A verbatim copy of all the data is required; the pictures should not appear in it.

══ EXERCISE DATA

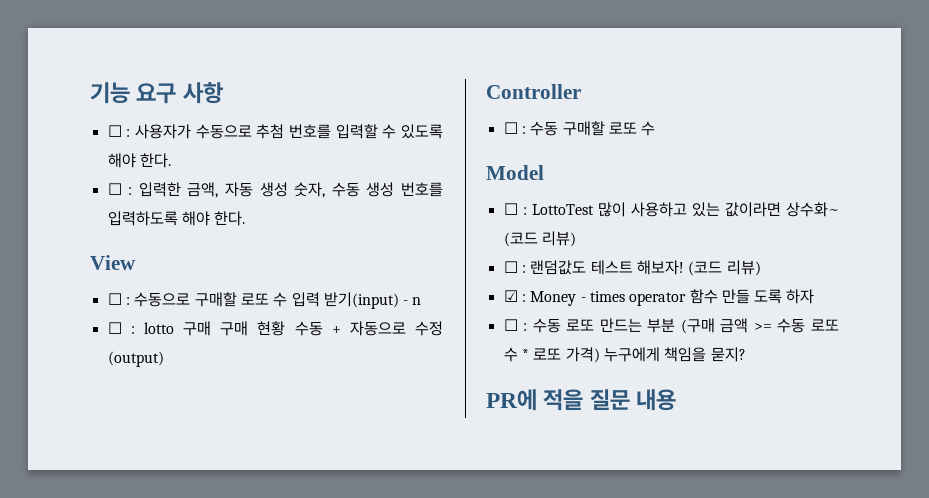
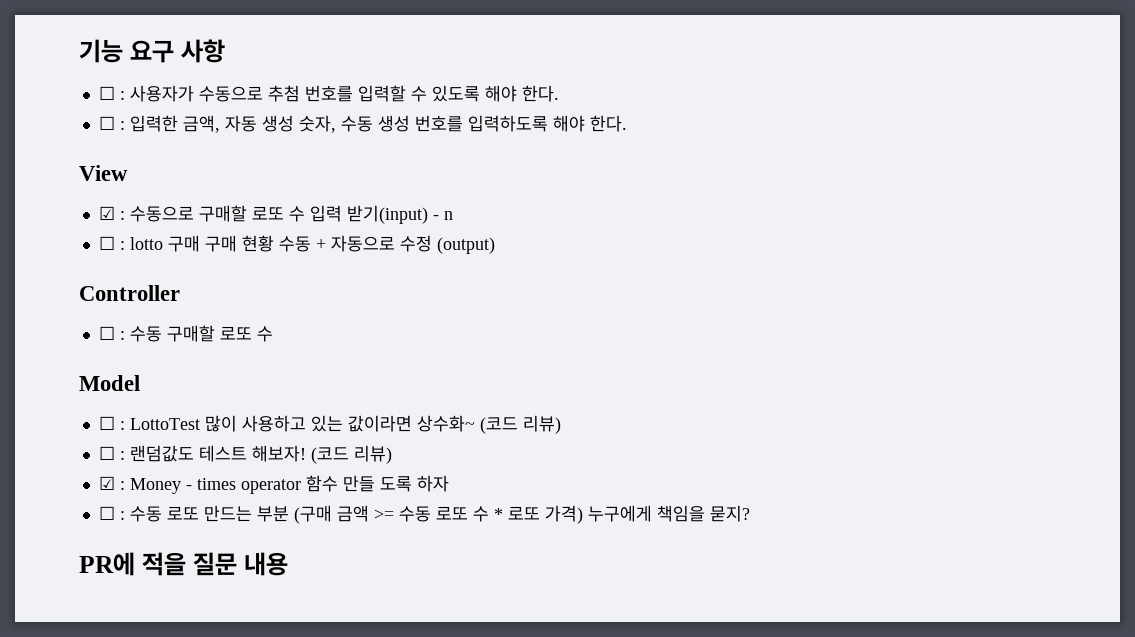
- ☐ : 수동으로 구매할 로또 수 입력 받기(input) - n
+ ☑ : 수동으로 구매할 로또 수 입력 받기(input) - n

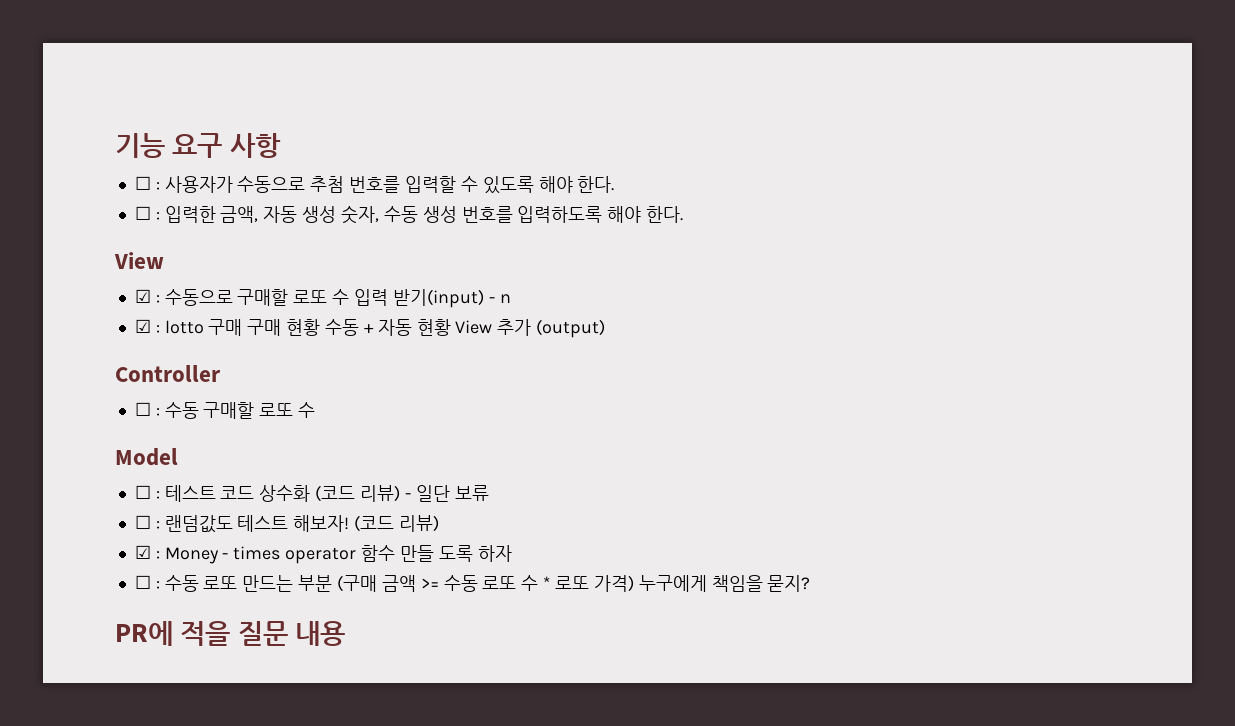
- ☐ : lotto 구매 구매 현황 수동 + 자동으로 수정 (output)
+ ☑ : lotto 구매 구매 현황 수동 + 자동 현황 View 추가 (output)
- ☐ : LottoTest 많이 사용하고 있는 값이라면 상수화~ (코드 리뷰)
+ ☐ : 테스트 코드 상수화 (코드 리뷰) - 일단 보류

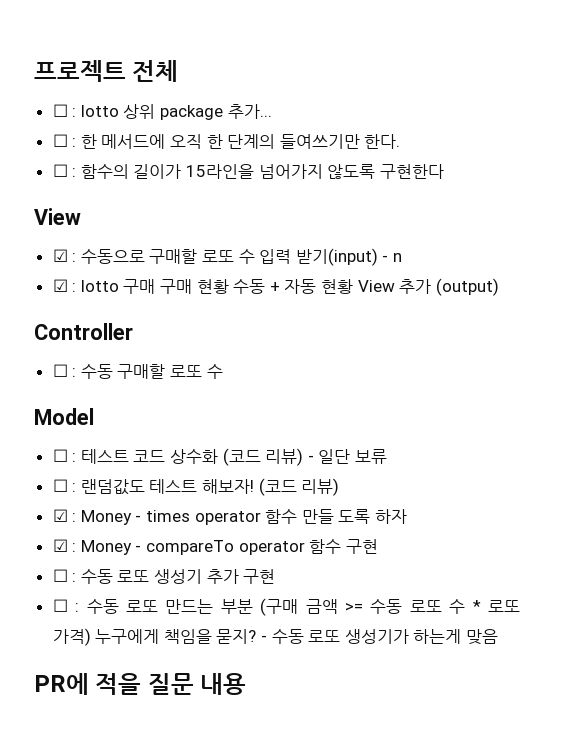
- 기능 요구 사항
- ☐ : 사용자가 수동으로 추첨 번호를 입력할 수 있도록 해야 한다.
- ☐ : 입력한 금액, 자동 생성 숫자, 수동 생성 번호를 입력하도록 해야 한다.
+ 프로젝트 전체
+ ☐ : lotto 상위 package 추가...
+ ☐ : 한 메서드에 오직 한 단계의 들여쓰기만 한다.
+ ☐ : 함수의 길이가 15라인을 넘어가지 않도록 구현한다
+ ☑ : Money - compareTo operator 함수 구현
+ ☐ : 수동 로또 생성기 추가 구현
+ - 수동 로또 생성기가 하는게 맞음

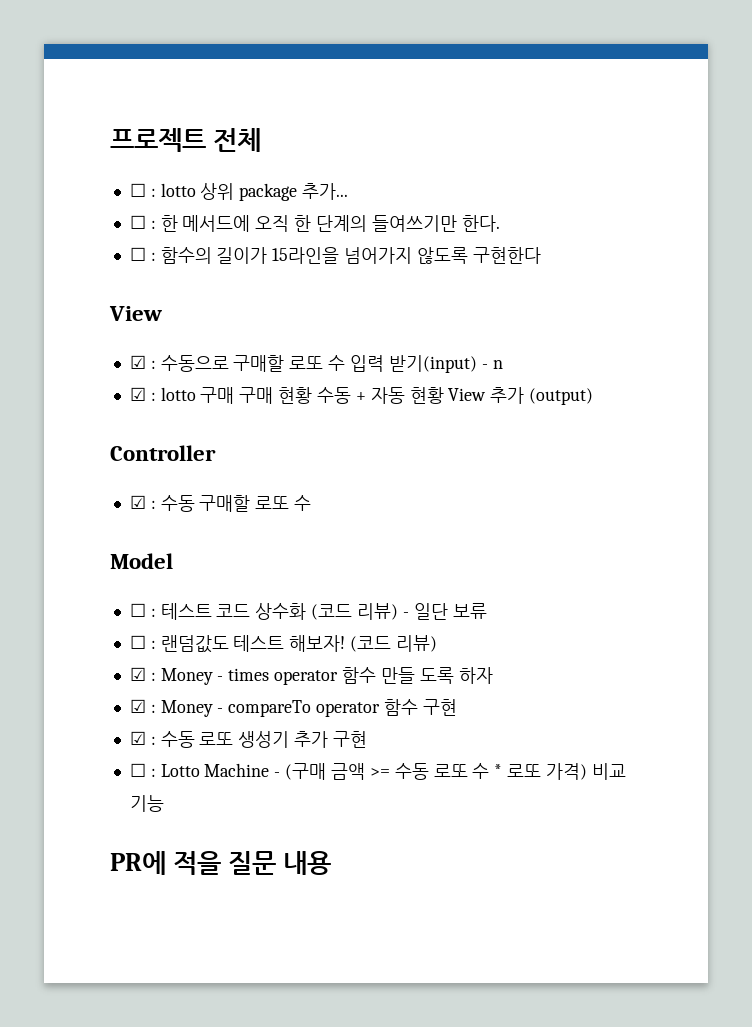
- ☐ : 수동 구매할 로또 수
+ ☑ : 수동 구매할 로또 수
- ☐ : 수동 로또 생성기 추가 구현
+ ☑ : 수동 로또 생성기 추가 구현
- ☐ : 수동 로또 만드는 부분 (구매 금액 >= 수동 로또 수 * 로또 가격) 누구에게 책임을 묻지? - 수동 로또 생성기가 하는게 맞음
+ ☐ : Lotto Machine - (구매 금액 >= 수동 로또 수 * 로또 가격) 비교 기능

════

## SOLUTION
- ☐ : 수동으로 구매할 로또 수 입력 받기(input) - n
+ ☑ : 수동으로 구매할 로또 수 입력 받기(input) - n

- ☐ : lotto 구매 구매 현황 수동 + 자동으로 수정 (output)
+ ☑ : lotto 구매 구매 현황 수동 + 자동 현황 View 추가 (output)
- ☐ : LottoTest 많이 사용하고 있는 값이라면 상수화~ (코드 리뷰)
+ ☐ : 테스트 코드 상수화 (코드 리뷰) - 일단 보류

- 기능 요구 사항
- ☐ : 사용자가 수동으로 추첨 번호를 입력할 수 있도록 해야 한다.
- ☐ : 입력한 금액, 자동 생성 숫자, 수동 생성 번호를 입력하도록 해야 한다.
+ 프로젝트 전체
+ ☐ : lotto 상위 package 추가...
+ ☐ : 한 메서드에 오직 한 단계의 들여쓰기만 한다.
+ ☐ : 함수의 길이가 15라인을 넘어가지 않도록 구현한다
+ ☑ : Money - compareTo operator 함수 구현
+ ☐ : 수동 로또 생성기 추가 구현
+ - 수동 로또 생성기가 하는게 맞음

- ☐ : 수동 구매할 로또 수
+ ☑ : 수동 구매할 로또 수
- ☐ : 수동 로또 생성기 추가 구현
+ ☑ : 수동 로또 생성기 추가 구현
- ☐ : 수동 로또 만드는 부분 (구매 금액 >= 수동 로또 수 * 로또 가격) 누구에게 책임을 묻지? - 수동 로또 생성기가 하는게 맞음
+ ☐ : Lotto Machine - (구매 금액 >= 수동 로또 수 * 로또 가격) 비교 기능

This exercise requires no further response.